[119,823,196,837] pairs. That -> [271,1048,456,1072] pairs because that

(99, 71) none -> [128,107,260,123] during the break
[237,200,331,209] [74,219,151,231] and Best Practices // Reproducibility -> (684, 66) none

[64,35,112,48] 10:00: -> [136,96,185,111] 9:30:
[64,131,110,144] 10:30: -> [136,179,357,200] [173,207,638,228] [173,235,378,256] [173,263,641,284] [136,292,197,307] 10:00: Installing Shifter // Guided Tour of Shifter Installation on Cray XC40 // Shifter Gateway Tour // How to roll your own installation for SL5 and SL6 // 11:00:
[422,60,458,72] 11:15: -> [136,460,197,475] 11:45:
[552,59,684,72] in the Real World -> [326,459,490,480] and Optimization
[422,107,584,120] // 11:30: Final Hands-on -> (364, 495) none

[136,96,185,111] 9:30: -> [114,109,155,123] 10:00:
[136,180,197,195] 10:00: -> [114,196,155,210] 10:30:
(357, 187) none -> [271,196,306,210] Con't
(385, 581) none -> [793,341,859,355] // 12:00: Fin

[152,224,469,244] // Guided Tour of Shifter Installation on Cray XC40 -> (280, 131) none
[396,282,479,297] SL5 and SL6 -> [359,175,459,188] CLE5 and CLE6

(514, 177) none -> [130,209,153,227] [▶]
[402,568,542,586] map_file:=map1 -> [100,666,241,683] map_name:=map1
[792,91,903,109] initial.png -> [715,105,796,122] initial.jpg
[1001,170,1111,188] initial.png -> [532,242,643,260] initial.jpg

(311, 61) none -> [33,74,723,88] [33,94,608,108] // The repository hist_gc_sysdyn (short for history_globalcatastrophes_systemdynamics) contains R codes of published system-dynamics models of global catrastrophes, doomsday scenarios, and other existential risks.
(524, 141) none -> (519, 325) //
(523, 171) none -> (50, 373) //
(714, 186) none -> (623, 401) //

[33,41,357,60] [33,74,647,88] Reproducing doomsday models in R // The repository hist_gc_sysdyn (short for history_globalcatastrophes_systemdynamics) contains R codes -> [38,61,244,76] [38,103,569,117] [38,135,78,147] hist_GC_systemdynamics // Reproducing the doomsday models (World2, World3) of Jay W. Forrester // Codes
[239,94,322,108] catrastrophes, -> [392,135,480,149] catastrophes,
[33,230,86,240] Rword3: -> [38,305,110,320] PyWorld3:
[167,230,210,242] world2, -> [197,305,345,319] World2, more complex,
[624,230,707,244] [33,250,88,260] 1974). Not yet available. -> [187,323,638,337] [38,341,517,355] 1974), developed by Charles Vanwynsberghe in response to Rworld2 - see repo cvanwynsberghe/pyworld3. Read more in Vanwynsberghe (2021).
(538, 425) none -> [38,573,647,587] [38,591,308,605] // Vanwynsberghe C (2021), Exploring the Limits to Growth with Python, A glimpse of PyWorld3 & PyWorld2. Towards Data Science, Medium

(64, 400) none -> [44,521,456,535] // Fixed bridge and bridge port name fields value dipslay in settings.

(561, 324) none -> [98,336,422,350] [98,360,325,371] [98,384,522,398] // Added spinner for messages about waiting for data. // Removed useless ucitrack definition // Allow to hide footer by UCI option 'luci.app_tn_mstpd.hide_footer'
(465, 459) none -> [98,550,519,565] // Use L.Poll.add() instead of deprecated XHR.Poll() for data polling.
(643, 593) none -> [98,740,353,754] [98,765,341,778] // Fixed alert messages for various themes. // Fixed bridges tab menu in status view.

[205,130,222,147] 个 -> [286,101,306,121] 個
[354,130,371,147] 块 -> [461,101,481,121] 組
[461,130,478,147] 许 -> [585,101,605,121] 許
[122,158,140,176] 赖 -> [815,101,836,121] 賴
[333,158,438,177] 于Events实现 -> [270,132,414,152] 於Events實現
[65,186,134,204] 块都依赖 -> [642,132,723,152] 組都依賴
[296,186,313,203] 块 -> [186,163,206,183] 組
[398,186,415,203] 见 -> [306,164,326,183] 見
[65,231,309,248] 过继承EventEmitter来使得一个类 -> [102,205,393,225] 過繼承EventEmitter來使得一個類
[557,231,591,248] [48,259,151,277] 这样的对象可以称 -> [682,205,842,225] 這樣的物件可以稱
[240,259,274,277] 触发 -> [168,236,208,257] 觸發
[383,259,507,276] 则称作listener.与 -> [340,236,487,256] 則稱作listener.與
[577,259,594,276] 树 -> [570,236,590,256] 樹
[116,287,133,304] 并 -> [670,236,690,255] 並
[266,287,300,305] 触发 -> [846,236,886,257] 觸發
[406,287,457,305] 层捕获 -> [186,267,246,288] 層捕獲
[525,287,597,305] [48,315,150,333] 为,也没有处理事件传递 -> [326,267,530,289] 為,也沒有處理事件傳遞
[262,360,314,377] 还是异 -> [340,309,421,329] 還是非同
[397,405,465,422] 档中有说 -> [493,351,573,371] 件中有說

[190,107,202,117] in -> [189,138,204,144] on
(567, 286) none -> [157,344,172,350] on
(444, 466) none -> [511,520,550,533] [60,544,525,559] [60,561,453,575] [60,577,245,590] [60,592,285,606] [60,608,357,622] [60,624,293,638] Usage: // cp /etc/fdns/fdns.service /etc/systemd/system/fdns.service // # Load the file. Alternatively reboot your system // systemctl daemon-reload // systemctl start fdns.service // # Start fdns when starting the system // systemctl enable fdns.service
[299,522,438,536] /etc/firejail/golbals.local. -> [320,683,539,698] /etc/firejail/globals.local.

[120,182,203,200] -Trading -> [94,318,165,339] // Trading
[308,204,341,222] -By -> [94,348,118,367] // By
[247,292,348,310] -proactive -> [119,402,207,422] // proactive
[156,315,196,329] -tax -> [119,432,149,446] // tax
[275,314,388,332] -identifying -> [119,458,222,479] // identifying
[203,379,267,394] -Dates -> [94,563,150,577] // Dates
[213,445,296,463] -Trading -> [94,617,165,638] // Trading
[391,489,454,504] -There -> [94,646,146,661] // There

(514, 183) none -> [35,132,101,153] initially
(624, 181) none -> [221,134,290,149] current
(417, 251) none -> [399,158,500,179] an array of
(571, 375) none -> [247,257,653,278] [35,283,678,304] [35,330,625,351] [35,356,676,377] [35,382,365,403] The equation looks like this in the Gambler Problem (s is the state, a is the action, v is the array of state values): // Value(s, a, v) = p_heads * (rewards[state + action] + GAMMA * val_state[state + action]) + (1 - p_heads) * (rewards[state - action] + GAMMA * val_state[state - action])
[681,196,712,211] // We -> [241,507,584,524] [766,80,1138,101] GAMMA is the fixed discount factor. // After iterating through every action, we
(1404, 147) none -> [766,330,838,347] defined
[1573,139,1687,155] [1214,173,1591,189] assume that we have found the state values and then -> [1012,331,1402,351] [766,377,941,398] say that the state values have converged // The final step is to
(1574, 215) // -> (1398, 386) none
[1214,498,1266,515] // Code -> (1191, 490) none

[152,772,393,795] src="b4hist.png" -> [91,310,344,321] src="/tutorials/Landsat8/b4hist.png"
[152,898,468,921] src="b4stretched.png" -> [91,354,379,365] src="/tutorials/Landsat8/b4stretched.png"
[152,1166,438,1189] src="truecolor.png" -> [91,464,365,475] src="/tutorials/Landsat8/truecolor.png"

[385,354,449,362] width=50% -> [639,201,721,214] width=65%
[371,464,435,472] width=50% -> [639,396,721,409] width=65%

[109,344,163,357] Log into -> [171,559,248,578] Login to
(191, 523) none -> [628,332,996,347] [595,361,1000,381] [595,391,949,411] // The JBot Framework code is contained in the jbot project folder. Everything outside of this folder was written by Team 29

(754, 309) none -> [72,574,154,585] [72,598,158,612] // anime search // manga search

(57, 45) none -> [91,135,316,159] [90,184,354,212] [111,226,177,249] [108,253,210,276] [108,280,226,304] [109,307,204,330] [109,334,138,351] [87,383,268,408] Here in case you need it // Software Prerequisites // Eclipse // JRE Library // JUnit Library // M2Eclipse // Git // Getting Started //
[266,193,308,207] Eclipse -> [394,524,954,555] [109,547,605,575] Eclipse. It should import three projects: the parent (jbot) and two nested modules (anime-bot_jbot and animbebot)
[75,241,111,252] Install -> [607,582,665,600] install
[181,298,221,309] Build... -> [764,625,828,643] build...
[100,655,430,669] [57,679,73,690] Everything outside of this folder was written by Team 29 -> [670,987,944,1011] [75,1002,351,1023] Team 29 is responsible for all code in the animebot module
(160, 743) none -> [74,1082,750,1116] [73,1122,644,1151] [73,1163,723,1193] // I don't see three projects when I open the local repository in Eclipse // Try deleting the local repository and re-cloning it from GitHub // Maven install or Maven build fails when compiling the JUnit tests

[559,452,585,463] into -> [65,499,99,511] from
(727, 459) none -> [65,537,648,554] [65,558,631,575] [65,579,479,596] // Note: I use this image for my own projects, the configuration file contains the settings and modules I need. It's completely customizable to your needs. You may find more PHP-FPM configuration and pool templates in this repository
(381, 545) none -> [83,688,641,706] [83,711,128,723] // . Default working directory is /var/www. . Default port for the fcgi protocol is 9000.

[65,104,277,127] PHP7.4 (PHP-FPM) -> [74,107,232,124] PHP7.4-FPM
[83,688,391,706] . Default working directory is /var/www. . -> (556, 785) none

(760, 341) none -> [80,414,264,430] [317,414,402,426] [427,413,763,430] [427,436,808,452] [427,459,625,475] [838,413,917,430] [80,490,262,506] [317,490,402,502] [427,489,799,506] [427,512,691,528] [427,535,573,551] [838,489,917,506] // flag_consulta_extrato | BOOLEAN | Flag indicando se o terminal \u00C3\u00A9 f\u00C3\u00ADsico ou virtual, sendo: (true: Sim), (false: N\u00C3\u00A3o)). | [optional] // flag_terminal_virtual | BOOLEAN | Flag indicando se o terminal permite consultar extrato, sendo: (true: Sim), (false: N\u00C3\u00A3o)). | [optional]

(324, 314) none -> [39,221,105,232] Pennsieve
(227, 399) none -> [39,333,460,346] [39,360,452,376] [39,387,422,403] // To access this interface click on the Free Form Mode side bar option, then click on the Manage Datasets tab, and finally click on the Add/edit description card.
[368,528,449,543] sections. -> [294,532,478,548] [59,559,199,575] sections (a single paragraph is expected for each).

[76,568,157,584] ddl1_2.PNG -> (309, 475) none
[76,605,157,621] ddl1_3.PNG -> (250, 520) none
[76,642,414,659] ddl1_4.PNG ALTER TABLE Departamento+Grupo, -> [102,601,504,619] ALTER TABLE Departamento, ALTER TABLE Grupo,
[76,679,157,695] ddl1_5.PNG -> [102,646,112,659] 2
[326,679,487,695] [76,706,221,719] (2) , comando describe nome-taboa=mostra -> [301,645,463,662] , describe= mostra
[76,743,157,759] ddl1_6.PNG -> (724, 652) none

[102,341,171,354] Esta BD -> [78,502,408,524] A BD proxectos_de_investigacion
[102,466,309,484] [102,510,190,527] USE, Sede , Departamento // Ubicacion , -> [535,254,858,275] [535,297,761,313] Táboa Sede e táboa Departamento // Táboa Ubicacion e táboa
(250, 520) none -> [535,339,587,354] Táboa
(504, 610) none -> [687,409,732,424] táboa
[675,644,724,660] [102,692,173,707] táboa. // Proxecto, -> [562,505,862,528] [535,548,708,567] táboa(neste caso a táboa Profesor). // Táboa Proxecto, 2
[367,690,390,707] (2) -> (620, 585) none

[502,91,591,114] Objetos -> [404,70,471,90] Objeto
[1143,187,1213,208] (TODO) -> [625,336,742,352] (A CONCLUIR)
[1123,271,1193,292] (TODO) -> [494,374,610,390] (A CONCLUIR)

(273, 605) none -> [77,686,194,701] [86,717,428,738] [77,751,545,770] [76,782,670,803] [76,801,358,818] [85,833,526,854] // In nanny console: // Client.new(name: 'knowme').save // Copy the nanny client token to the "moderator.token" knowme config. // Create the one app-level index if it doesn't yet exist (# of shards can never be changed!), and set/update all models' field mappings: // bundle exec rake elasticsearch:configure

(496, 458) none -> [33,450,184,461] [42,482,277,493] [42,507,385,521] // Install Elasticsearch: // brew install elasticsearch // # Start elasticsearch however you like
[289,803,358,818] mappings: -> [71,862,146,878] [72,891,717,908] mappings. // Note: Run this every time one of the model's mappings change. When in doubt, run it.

• [What the exercise asks] Only the lines from the beginning of the material above through the line with "(714, 186) none -> (623, 401) //" are wanted; extract them exactly.

• [Response below]
[119,823,196,837] pairs. That -> [271,1048,456,1072] pairs because that

(99, 71) none -> [128,107,260,123] during the break
[237,200,331,209] [74,219,151,231] and Best Practices // Reproducibility -> (684, 66) none

[64,35,112,48] 10:00: -> [136,96,185,111] 9:30:
[64,131,110,144] 10:30: -> [136,179,357,200] [173,207,638,228] [173,235,378,256] [173,263,641,284] [136,292,197,307] 10:00: Installing Shifter // Guided Tour of Shifter Installation on Cray XC40 // Shifter Gateway Tour // How to roll your own installation for SL5 and SL6 // 11:00:
[422,60,458,72] 11:15: -> [136,460,197,475] 11:45:
[552,59,684,72] in the Real World -> [326,459,490,480] and Optimization
[422,107,584,120] // 11:30: Final Hands-on -> (364, 495) none

[136,96,185,111] 9:30: -> [114,109,155,123] 10:00:
[136,180,197,195] 10:00: -> [114,196,155,210] 10:30:
(357, 187) none -> [271,196,306,210] Con't
(385, 581) none -> [793,341,859,355] // 12:00: Fin

[152,224,469,244] // Guided Tour of Shifter Installation on Cray XC40 -> (280, 131) none
[396,282,479,297] SL5 and SL6 -> [359,175,459,188] CLE5 and CLE6

(514, 177) none -> [130,209,153,227] [▶]
[402,568,542,586] map_file:=map1 -> [100,666,241,683] map_name:=map1
[792,91,903,109] initial.png -> [715,105,796,122] initial.jpg
[1001,170,1111,188] initial.png -> [532,242,643,260] initial.jpg

(311, 61) none -> [33,74,723,88] [33,94,608,108] // The repository hist_gc_sysdyn (short for history_globalcatastrophes_systemdynamics) contains R codes of published system-dynamics models of global catrastrophes, doomsday scenarios, and other existential risks.
(524, 141) none -> (519, 325) //
(523, 171) none -> (50, 373) //
(714, 186) none -> (623, 401) //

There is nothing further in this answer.